Records from a data collection>
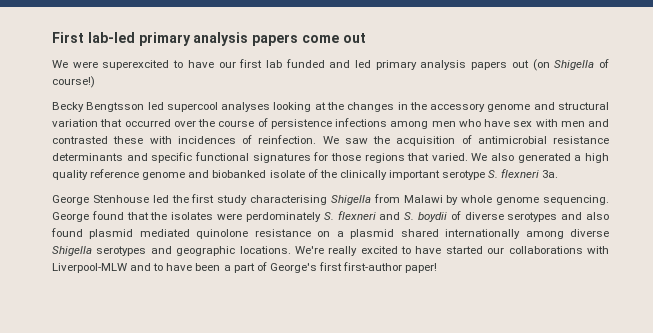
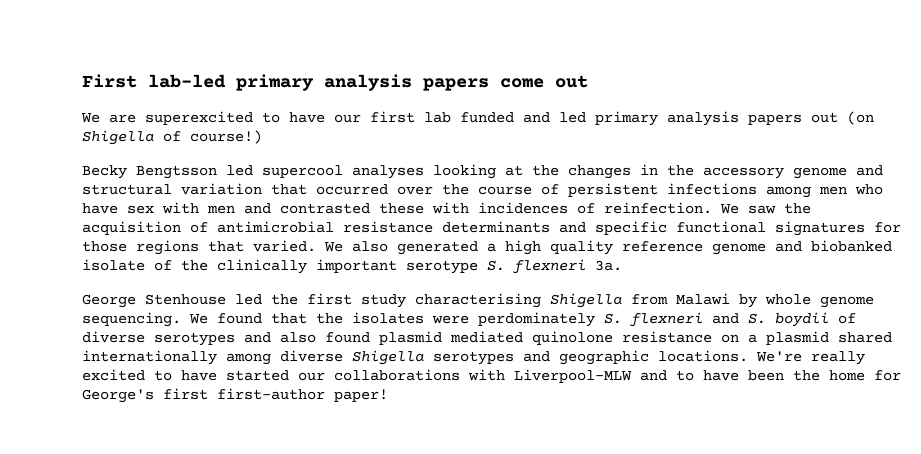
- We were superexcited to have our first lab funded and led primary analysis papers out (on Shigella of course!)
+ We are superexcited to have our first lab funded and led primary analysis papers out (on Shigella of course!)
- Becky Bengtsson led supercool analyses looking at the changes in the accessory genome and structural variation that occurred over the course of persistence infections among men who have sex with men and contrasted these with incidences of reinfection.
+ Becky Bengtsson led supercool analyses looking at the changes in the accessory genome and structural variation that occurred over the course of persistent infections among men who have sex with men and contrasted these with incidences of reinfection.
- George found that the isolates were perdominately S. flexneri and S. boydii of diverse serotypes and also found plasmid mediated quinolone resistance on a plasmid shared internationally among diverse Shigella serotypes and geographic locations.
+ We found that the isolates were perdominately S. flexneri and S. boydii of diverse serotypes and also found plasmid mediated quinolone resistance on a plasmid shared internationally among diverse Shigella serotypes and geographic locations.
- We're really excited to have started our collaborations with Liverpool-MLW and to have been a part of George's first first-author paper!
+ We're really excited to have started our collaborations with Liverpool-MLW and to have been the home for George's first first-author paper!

Exercise aim> Pictures are to be dropped; the lines from the start of the entries above through the line with "We are superexcited" are to be given again verbatim.

Answer for the task>
- We were superexcited to have our first lab funded and led primary analysis papers out (on Shigella of course!)
+ We are superexcited to have our first lab funded and led primary analysis papers out (on Shigella of course!)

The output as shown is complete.